With a sigh, Lightning Dust shook her head. “No, I… I want to do this.” She looked back at Fiddlesticks. “You’re excited, and I want you to be happy. I’ll be fine.” She threw a hoof out, and a stick wobbled in the air below it. “I’ve free-falled bigger distances than this. I’ll be fine.”
Though hard to see through the dark goggles, Lightning Dust was sure Fiddlesticks was squinting at her. “You sure?”
“I’ll be fine.”
“If you say so.” Fiddlesticks then shuffled back on the relatively flat shelf they found themselves on. “Here’s how we’ll do this: I’ll set off first, then you follow me. We’ll stop where the hill gets steeper. Fer now, we’ll go slow. Holler at me if you want to go faster. Understand?”
Lightning Dust nodded, and gave her a brief salute with her wing. “Understood.”
Fiddlesticks grinned and pushed forward. She made the brief slalom over to Lightning look effortless, and she was surprised by the quick kiss on the lips.
Then she was off down the hill, and Lightning Dust followed, slipping her goggles down with her wing.
The start of their journey ran down a shallower incline, starting them off slow. Lightning knew how to stop herself quickly if she needed to, but for the first leg of their trip, she reckoned she could just plunge her sticks into the snow and stop herself dead with ease.
Sticking out of the snow every few dozen yards, there were bright red poles with triangular flags flapping in the wind. There the snow often levelled out, or they marked some long, sweeping turn. Each time, gravity and friction worked in tandem to slow both ponies down, though Lightning was fairly sure Fiddlesticks was consciously slowing herself more than she needed. In just the first few checkpoints, she wasn’t more than a few yards to the head and one side or another, letting Lightning see the turns up ahead.
It took Lightning more than a few turns to loosen herself up. Eventually, she was taking them at speed, slowing herself down enough so that she didn’t overshoot the bend and go face-first into a snow berm or tree, or slide right over the red lines occasionally sprayed onto the snow’s surface.
She also noticed that Fiddlesticks was letting herself loose, too. It took Lightning just as many turns to notice that her wife had been putting on the brakes quite a lot.
Tucking her legs in and crouching down, Lightning came up beside Fiddlesticks on one of the last straights before their second leg, a steeper hill.
She turned her head and smiled at Fiddlesticks, who responded with a stuck-out tongue and a push to keep herself in the lead.
“So that’s how it’s gonna be, huh?” Lightning called out cheerfully.
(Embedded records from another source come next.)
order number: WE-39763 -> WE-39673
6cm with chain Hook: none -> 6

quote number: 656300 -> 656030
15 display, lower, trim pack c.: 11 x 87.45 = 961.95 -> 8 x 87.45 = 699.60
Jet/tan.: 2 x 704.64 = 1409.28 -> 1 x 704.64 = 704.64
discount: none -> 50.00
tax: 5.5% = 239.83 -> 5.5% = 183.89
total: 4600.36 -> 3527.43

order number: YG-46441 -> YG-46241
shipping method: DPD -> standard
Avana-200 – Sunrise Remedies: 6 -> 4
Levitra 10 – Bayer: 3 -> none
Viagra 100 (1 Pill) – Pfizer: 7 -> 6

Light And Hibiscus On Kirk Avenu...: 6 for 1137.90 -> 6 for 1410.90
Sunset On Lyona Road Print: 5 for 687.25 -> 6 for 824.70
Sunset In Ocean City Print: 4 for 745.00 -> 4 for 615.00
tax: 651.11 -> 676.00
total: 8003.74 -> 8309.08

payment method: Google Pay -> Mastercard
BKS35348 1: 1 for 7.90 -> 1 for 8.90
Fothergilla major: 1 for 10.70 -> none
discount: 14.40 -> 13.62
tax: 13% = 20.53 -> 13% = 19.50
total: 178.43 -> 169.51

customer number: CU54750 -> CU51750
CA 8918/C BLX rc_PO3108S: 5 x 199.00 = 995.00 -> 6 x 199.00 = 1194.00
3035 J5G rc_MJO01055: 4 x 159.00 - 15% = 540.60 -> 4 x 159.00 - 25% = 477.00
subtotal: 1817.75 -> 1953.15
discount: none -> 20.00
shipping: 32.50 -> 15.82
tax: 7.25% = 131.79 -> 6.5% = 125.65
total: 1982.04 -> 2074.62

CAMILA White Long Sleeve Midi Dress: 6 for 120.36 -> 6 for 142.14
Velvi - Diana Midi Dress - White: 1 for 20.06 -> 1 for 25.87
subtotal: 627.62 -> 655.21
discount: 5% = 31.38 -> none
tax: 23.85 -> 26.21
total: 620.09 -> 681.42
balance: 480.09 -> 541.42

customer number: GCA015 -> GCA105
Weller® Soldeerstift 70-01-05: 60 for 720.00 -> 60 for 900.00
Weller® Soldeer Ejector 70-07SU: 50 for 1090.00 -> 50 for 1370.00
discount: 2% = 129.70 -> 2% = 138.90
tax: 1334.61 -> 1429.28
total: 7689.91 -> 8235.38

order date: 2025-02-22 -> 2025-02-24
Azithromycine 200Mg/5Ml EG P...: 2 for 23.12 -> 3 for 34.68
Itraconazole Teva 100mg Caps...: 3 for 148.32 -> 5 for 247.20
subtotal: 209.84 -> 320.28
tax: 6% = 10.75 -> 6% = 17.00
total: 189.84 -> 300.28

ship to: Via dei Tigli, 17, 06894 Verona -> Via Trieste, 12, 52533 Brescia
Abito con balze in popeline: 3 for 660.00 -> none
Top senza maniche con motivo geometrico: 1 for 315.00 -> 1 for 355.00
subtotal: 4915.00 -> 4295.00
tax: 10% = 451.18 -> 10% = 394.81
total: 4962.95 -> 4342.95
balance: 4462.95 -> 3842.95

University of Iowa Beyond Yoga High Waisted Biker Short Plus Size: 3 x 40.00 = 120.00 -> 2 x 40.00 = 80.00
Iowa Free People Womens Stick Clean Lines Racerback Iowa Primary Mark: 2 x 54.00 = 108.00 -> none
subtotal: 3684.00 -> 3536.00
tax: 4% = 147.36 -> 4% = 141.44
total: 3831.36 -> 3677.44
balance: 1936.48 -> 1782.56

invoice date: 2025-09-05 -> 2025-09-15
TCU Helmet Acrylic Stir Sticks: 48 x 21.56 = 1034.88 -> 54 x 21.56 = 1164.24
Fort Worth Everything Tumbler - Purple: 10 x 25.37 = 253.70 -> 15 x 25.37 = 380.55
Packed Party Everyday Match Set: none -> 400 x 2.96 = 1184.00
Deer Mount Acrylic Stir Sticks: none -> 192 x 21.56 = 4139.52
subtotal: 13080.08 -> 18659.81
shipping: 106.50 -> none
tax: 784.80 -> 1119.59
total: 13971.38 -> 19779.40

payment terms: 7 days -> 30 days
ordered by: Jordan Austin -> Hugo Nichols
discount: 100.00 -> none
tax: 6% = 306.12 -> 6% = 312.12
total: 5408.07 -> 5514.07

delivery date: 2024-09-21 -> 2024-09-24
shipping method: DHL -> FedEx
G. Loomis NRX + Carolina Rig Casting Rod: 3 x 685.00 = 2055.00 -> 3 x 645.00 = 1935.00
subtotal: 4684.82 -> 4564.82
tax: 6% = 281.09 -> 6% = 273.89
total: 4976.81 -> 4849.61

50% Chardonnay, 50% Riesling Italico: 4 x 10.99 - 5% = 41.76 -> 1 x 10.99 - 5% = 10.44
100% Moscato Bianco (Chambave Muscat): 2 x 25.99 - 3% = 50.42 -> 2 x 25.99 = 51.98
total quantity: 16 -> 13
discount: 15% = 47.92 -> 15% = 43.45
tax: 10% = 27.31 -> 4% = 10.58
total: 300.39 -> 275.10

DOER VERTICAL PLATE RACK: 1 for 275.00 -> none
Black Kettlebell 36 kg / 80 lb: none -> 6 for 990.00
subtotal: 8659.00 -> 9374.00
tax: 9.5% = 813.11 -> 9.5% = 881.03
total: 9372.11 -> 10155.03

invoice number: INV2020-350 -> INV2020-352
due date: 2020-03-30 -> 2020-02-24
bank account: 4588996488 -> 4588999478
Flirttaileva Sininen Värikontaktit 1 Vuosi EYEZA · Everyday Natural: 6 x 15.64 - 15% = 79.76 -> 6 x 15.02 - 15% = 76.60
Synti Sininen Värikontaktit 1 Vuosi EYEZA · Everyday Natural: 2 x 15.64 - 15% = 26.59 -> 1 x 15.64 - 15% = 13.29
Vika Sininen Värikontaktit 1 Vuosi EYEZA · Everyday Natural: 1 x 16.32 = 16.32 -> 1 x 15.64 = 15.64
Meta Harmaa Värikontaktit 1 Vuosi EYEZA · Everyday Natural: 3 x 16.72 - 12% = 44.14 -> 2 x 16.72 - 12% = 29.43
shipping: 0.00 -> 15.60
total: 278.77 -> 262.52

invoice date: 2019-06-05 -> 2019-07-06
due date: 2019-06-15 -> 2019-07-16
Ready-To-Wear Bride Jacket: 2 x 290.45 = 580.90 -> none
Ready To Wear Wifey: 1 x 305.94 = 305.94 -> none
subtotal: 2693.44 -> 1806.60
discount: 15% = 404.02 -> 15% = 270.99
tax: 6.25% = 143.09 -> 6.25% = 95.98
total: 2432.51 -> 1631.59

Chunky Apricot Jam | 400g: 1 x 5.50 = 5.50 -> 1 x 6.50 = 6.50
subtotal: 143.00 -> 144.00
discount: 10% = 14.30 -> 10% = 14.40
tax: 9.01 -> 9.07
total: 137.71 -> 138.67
Fiddlesticks spun around, and Lightning flared her wing and crossed her skis to slow herself down.
Fiddlesticks continued barrelling along backwards, her tongue still stuck out and a hoof tugging down her cheek.
“Show off!”
With a few quick and rough jabs in the ground, Lightning shoved herself back up to speed and tried to close the gap between them again.
Years of experience flying through the skies taught Lightning Dust plenty about aerodynamics. She crouched tight, ducked low, and pulled her forelegs in. While she couldn’t generate her own thrust, gravity did all that work for her. As Fiddlesticks only kept herself in a light crouch, catching up to her was a cinch.
Up ahead was another pair of flags, triangular as before but black instead of red. Fiddlesticks was near to them, but Lightning wasn’t going to let her wife get the better of her in speed now. With another quick series of shoves, she brought her head so low she had to crane her neck a little to see where she was going.
A braking fiddlesticks was all that Lightning saw as she flew past the flags, and over a small lip. The distant cry of her name barely registered as Lightning’s stomach dropped, and then so did the rest of her.
Fortunately, she landed skis first and kept on going. Lightning flailed and straightened herself up, staring at the route ahead of her wide-eyed.
The steepness of the hill in front of her made her heart pulse rapidly in her chest and roar in her ears. There were far more straights ahead of her, fewer turns. Maybe that meant plenty of space to break, to slow down, but…
Her name carried over on the wind behind her, and all Lightning wanted to do, did do, was call back, “Catch me if you can!”
The trim of her scarf whipped and cracked behind her as she picked up more speed, more inertia. The wide turns and open routes between the trees and mounds let her maintain it, to enjoy the feeling of practically flying down the face of a mountain.
The thudding in her ears wasn’t fear, it was pure, unfiltered joy. It was a response to the blissful weightlessness she was born for, that she had missed so dearly for years and years.
Hitting another straight, Lightning saw something other than white snow and dark green trees in the corner of her vision creep up alongside her. She glanced at it, then turned her whole, crud-eating grin at it.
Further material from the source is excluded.